Common examples demonstrate cutting by delimiter to extract the third field from a colon-separated password file such as system files in Unix System V or BSD-derived systems, mirroring examples in books from Prentice Hall and resources from USENIX. Examples also show extracting character ranges from fixed-width records produced by mainframes from IBM or by legacy tools used at NASA and NOAA. Typical pipelines include combining cut with sort and uniq to aggregate data, or using cut with awk to prefilter columns before more complex transformations. Community-maintained examples appear in repositories and wikis hosted by organizations like GitHub, Stack Overflow, Debian, Red Hat, and Arch Linux.

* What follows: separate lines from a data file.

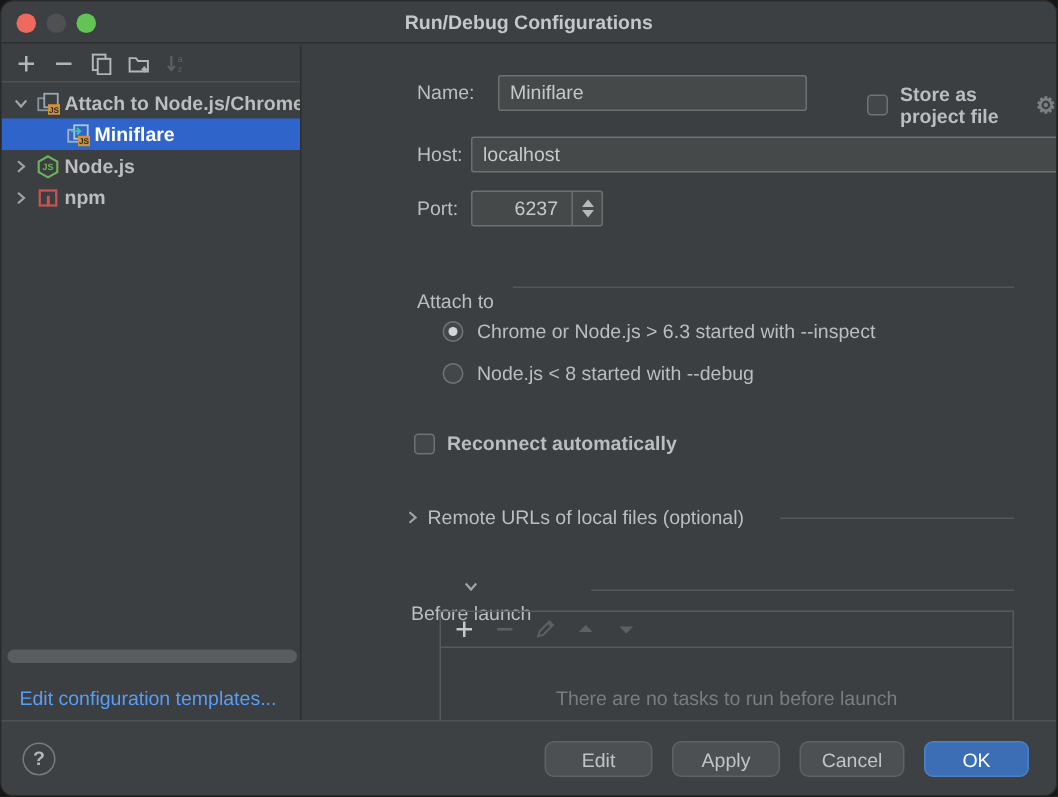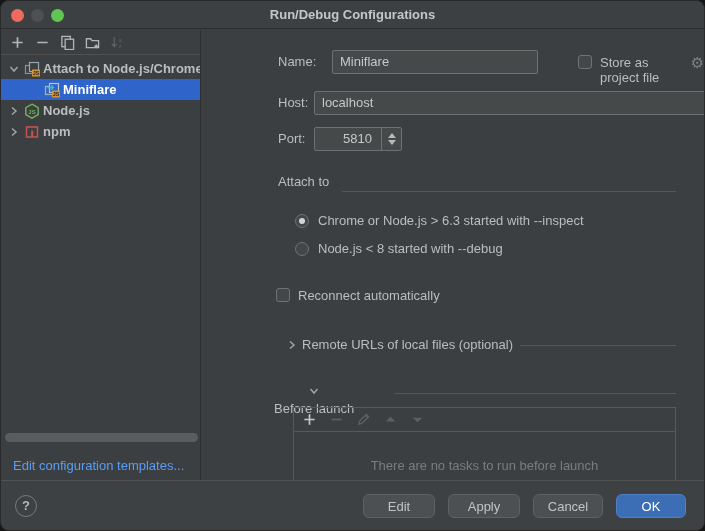--- a/index.html
+++ b/index.html
@@ -67,7 +67,7 @@
     line-height: 22px; padding: 0 7px; color: #c6c9cb;
   }
   .checkbox { width: 14px; height: 14px; background: #43474a; border: 1px solid #6f7376; border-radius: 3px; flex: none; }
-  .cbx-row { position: absolute; display: flex; gap: 8px; }
+  .cbx-row { position: absolute; display: flex; align-items: center; gap: 8px; font-weight: bold; }
   .radio-row { position: absolute; display: flex; align-items: center; gap: 9px; }
   .radio {
     width: 14px; height: 14px; border-radius: 50%;

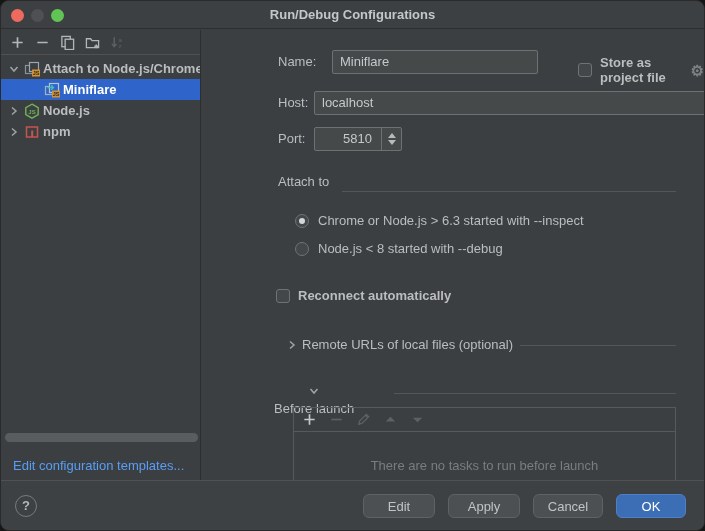--- a/index.html
+++ b/index.html
@@ -257,7 +257,7 @@
 
     <div class="flabel" style="left:20px; top:97px;">Port:</div>
     <div class="spinner" style="left:56px; top:97px; width:88px;">
-      <span class="num">5810</span>
+      <span class="num">6237</span>
       <span class="arrows">
         <span class="tri-up"></span>
         <span class="tri-down"></span>

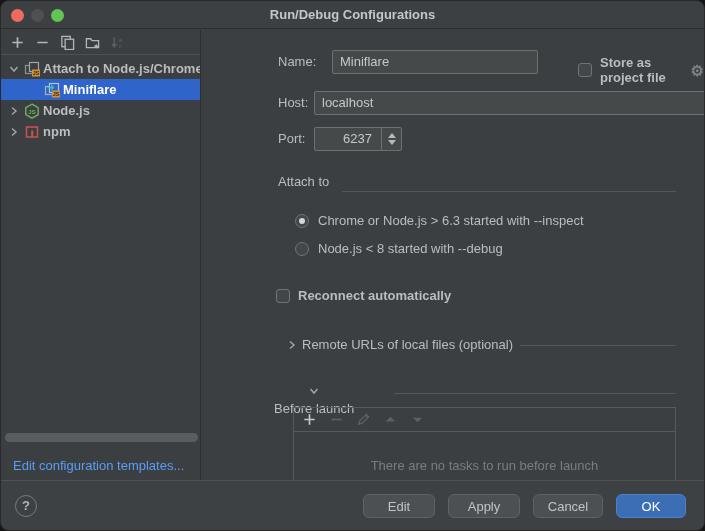--- a/index.html
+++ b/index.html
@@ -264,7 +264,7 @@
       </span>
     </div>
 
-    <div class="flabel" style="left:20px; top:140px;text-align:center;">Attach to</div>
+    <div class="flabel" style="left:20px; top:159px;text-align:center;">Attach to</div>
     <div class="sep-line" style="left:84px; right:28px; top:161px;"></div>
 
     <div class="radio-row" style="left:37px; top:183px;">

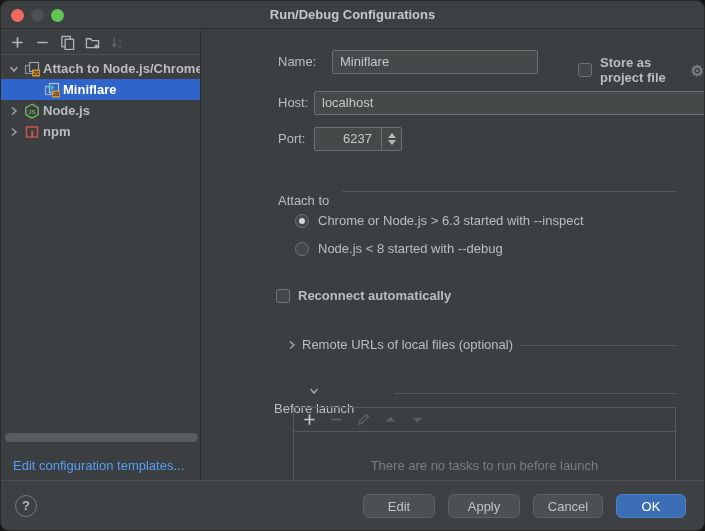--- a/index.html
+++ b/index.html
@@ -283,7 +283,7 @@
       <span>Reconnect automatically</span>
     </div>
 
-    <div class="section-head" style="left:28px; top:307px;">
+    <div class="section-head" style="left:11px; top:307px;">
       <span class="sec-chevron">
         <svg width="12" height="12" viewBox="0 0 12 12">
             <path d="M4 2.5l4 3.5-4 3.5" fill="none" stroke="#a0a3a5" stroke-width="1.5"></path>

Implementation and Portability

Implementations of cut vary among coreutils distributions such as the GNU Project coreutils package, BSD distributions including FreeBSD, NetBSD, and OpenBSD, and proprietary systems from Sun Microsystems and historical AT&T. Differences include behavior with multibyte encodings like UTF-8, handling of incomplete multibyte sequences, and interpretation of ranges and lists in option parsing influenced by libc implementations from glibc and musl. Portability notes are discussed in manuals by The Open Group and in portability guides used by projects such as Debian and Gentoo. Performance characteristics across file systems like ext4, XFS, ZFS, and UFS are relevant in high-throughput environments at companies including Twitter, Amazon Web Services, and Netflix.

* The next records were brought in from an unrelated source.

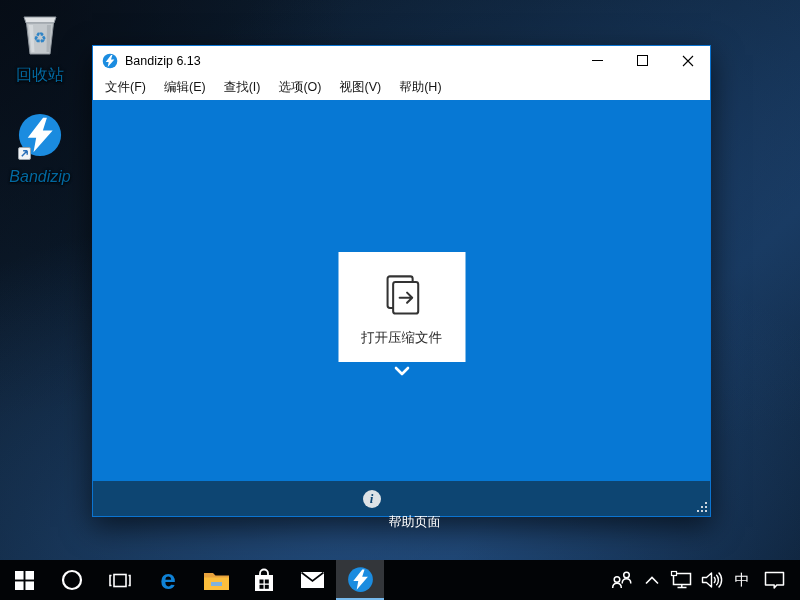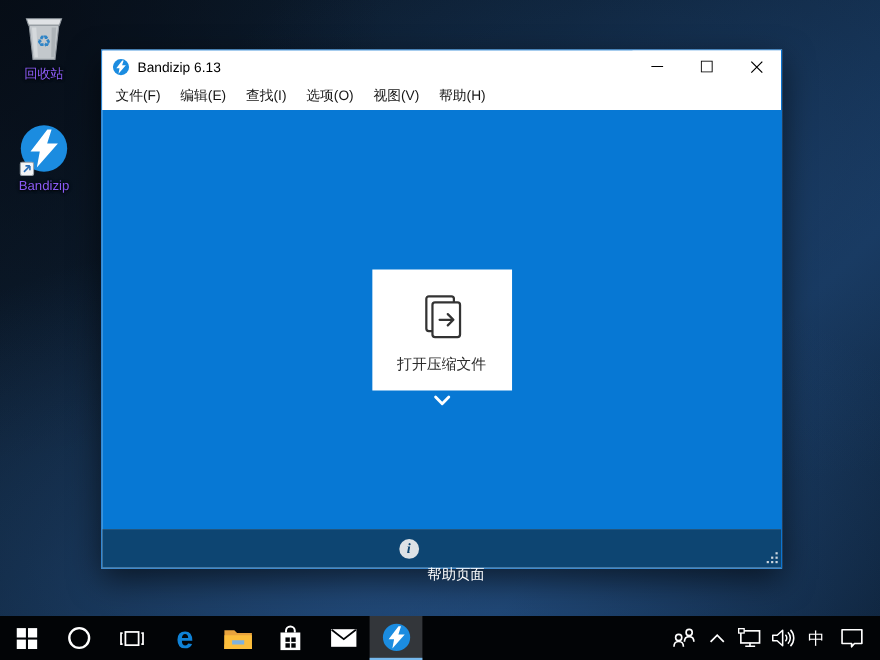--- a/index.html
+++ b/index.html
@@ -18,7 +18,7 @@
   .desk-icon { position: absolute; width: 78px; text-align: center; cursor: default; }
   .desk-icon .glyph { display: flex; justify-content: center; align-items: flex-end; height: 48px; }
   .desk-icon .label {
-    margin-top: 4px; color: #8b5cf6; font-size: 12px; line-height: 14px;
+    margin-top: 12px; color: #0369a1; font-size: 16px; line-height: 14px;
     text-shadow: 0 1px 2px rgba(0,0,0,.95), 0 0 3px rgba(0,0,0,.7);
   }
   #recycle-bin { left: 1px; top: 8px; }

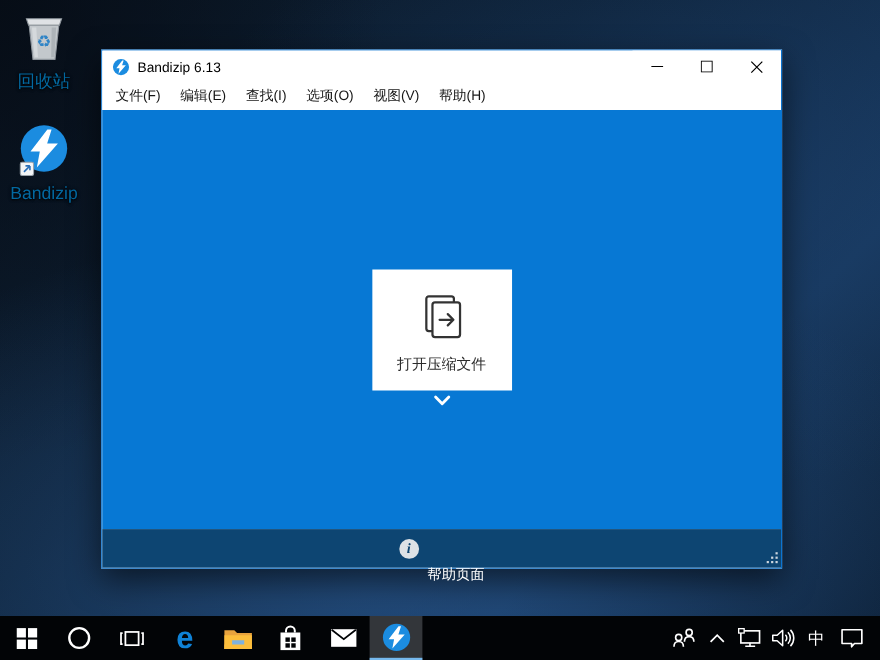--- a/index.html
+++ b/index.html
@@ -22,7 +22,7 @@
     text-shadow: 0 1px 2px rgba(0,0,0,.95), 0 0 3px rgba(0,0,0,.7);
   }
   #recycle-bin { left: 1px; top: 8px; }
-  #bandizip-desktop { left: 1px; top: 110px; }
+  #bandizip-desktop { left: 1px; top: 110px; font-style: italic; }
   .shortcut-overlay {
     position: absolute; left: 17px; bottom: -2px; width: 13px; height: 13px;
     background: #f2f4f6; border: 1px solid #9aa2aa; border-radius: 2px;

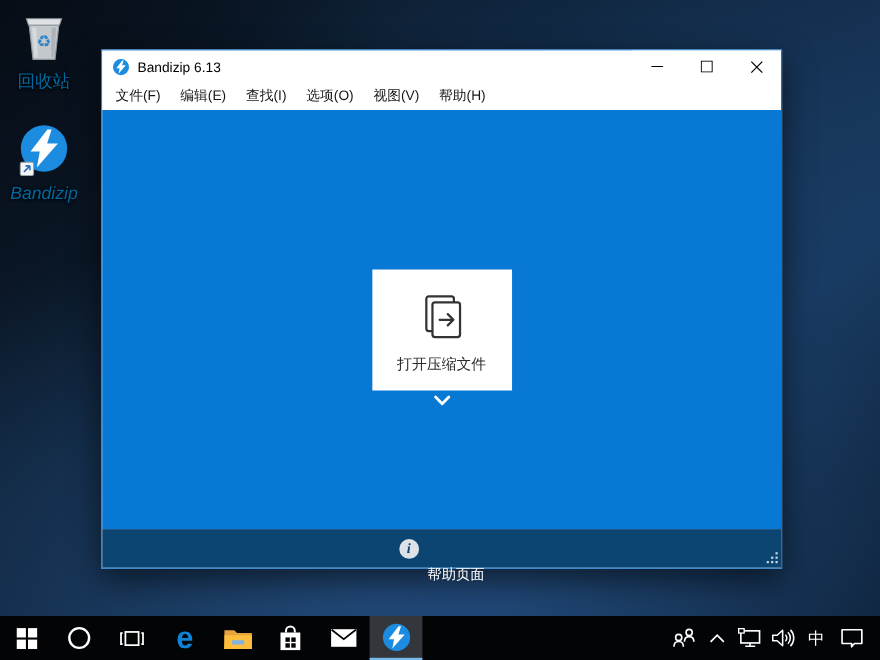--- a/index.html
+++ b/index.html
@@ -45,7 +45,7 @@
   .menu-item { font-size: 12.5px; color: #151515; padding: 3px 9px; }
 
   .content { flex: 1; background: #0778d4; position: relative; }
-  .action-row { position: absolute; top: 145px; left: 50%; transform: translateX(-50%); display: flex; gap: 3px; }
+  .action-row { position: absolute; top: 152px; left: 50%; transform: translateX(-50%); display: flex; gap: 3px; }
   .action-btn {
     width: 127px; height: 110px; background: #fff; border: none;
     display: flex; flex-direction: column; align-items: center; justify-content: center;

cut is conceptually related to column-oriented and field-processing tools such as awk, sed, tr, paste, and join. Spreadsheet tools like LibreOffice Calc and Microsoft Excel perform analogous column operations in graphical environments, while data-oriented languages and frameworks such as Python (programming language), Perl, R (programming language), Pandas (software), and Apache Spark provide programmatic alternatives. In the Unix philosophy, cut complements pipeline components found in toolchains used by organizations like NASA, CERN, and academic labs at Caltech and MIT Lincoln Laboratory to create reproducible workflows.